* **Task objective**:
Copy each line below in which the word "other" occurs.

* **Data section**:
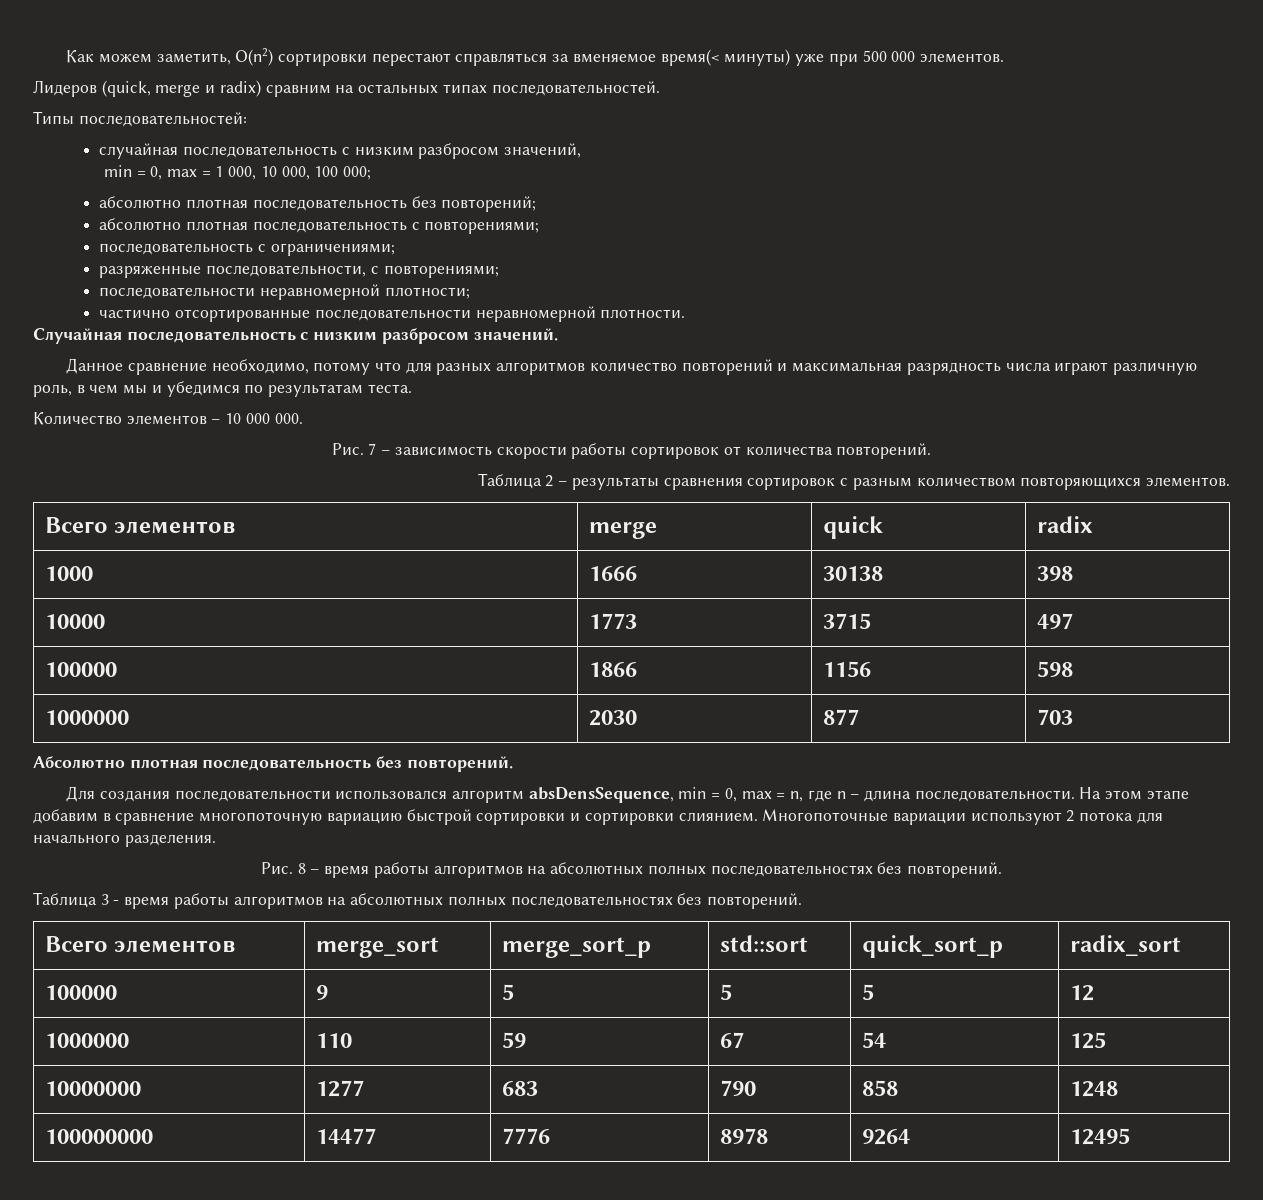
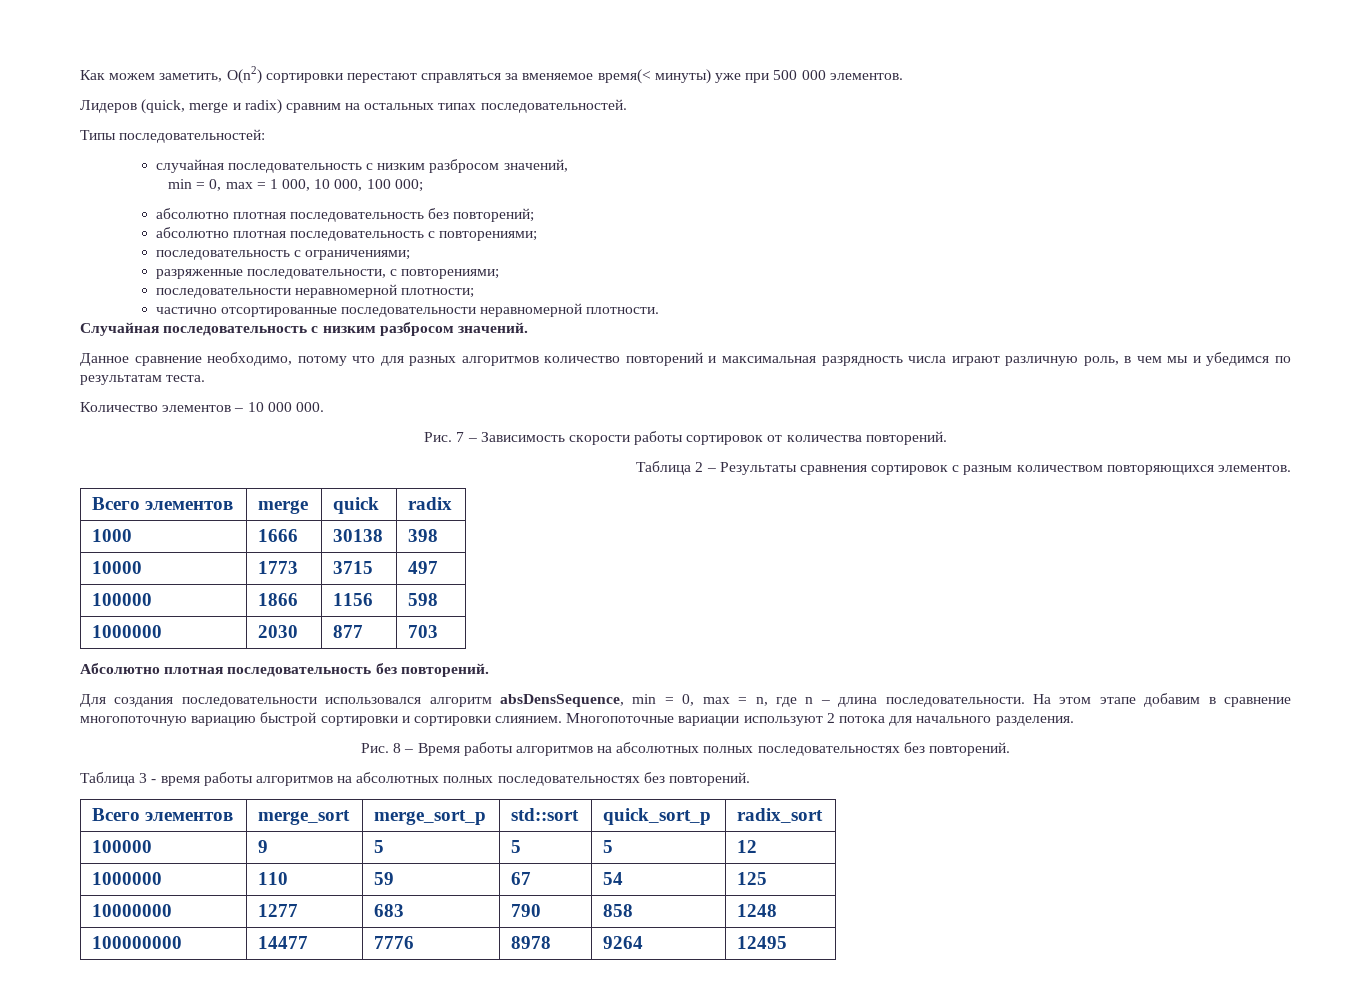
- Рис. 7 – зависимость скорости работы сортировок от количества повторений.
+ Рис. 7 – Зависимость скорости работы сортировок от количества повторений.
- Таблица 2 – результаты сравнения сортировок с разным количеством повторяющихся элементов.
+ Таблица 2 – Результаты сравнения сортировок с разным количеством повторяющихся элементов.
- Рис. 8 – время работы алгоритмов на абсолютных полных последовательностях без повторений.
+ Рис. 8 – Время работы алгоритмов на абсолютных полных последовательностях без повторений.

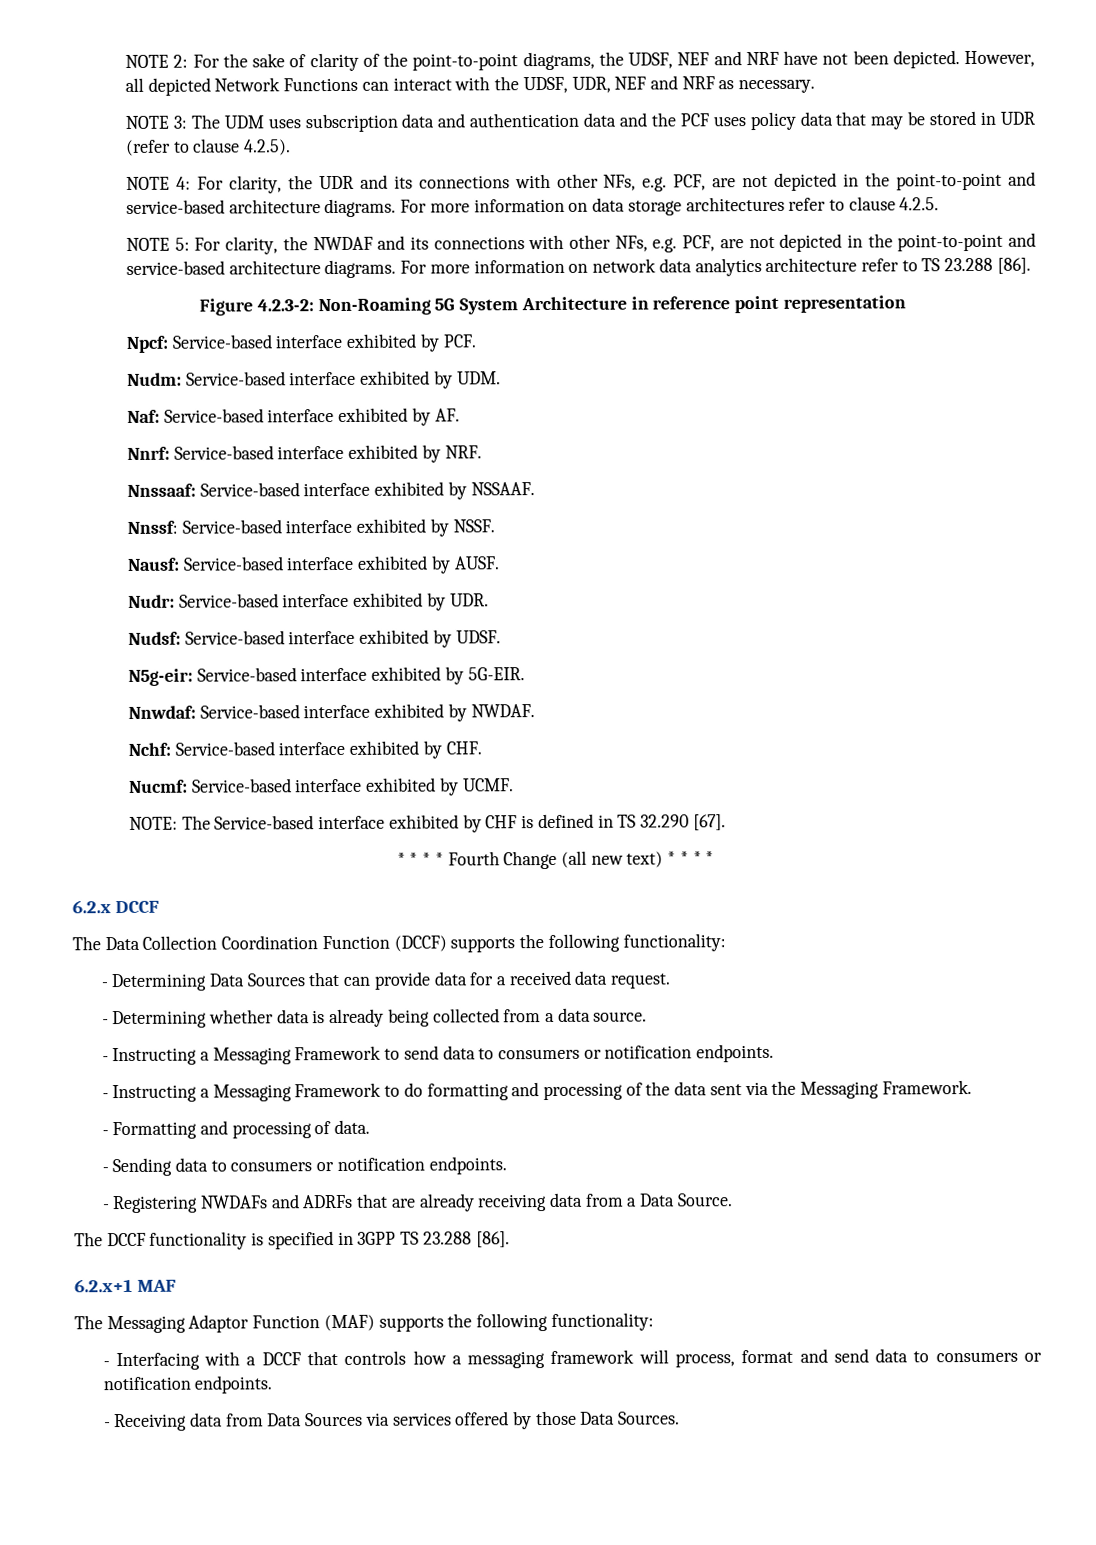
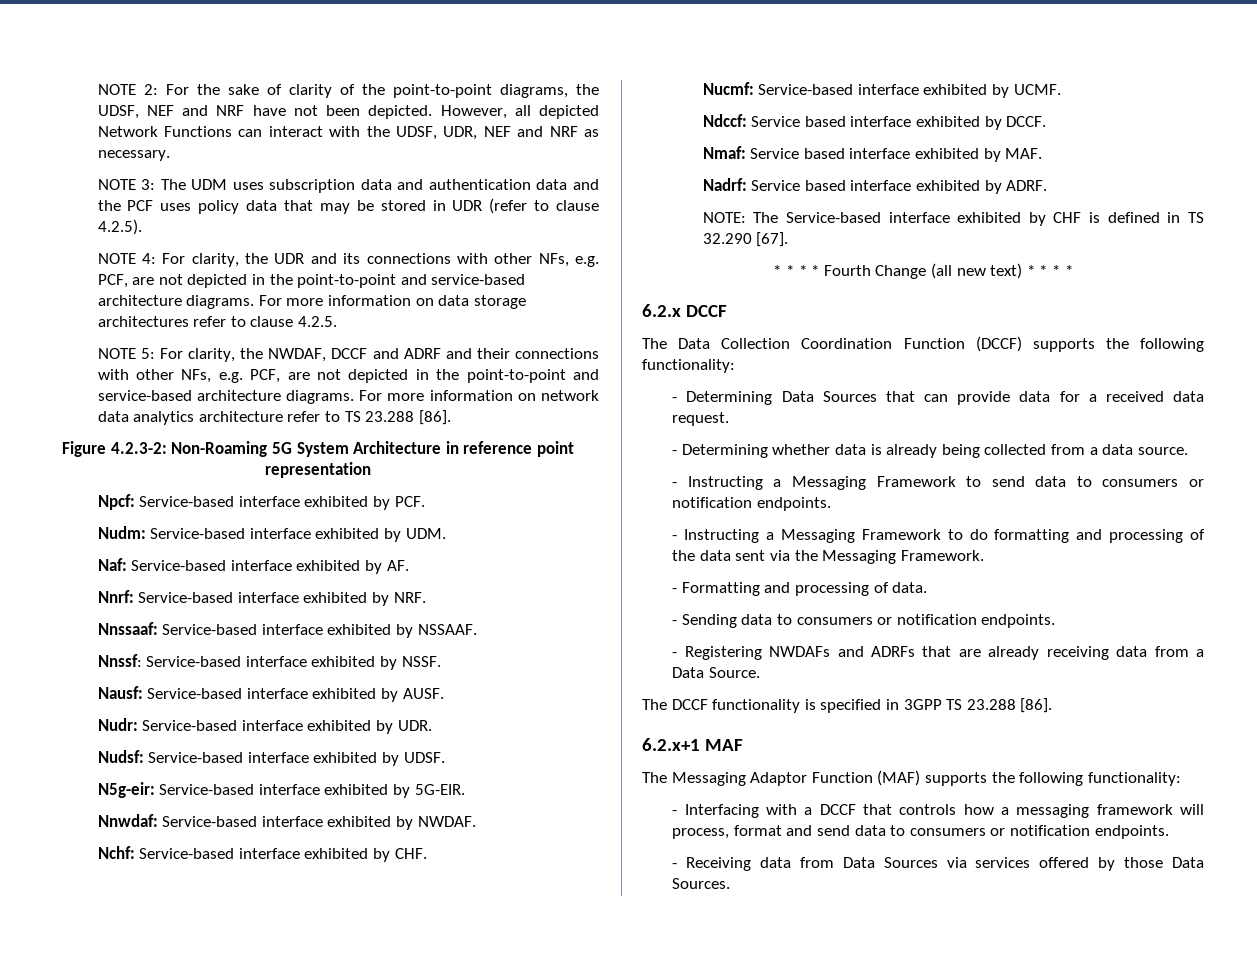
- NOTE 5: For clarity, the NWDAF and its connections with other NFs, e.g. PCF, are not depicted in the point-to-point and service-based architecture diagrams.
+ NOTE 5: For clarity, the NWDAF, DCCF and ADRF and their connections with other NFs, e.g. PCF, are not depicted in the point-to-point and service-based architecture diagrams.
+ Ndccf: Service based interface exhibited by DCCF.
+ Nmaf: Service based interface exhibited by MAF.
+ Nadrf: Service based interface exhibited by ADRF.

* **Written solution**:
- NOTE 5: For clarity, the NWDAF and its connections with other NFs, e.g. PCF, are not depicted in the point-to-point and service-based architecture diagrams.
+ NOTE 5: For clarity, the NWDAF, DCCF and ADRF and their connections with other NFs, e.g. PCF, are not depicted in the point-to-point and service-based architecture diagrams.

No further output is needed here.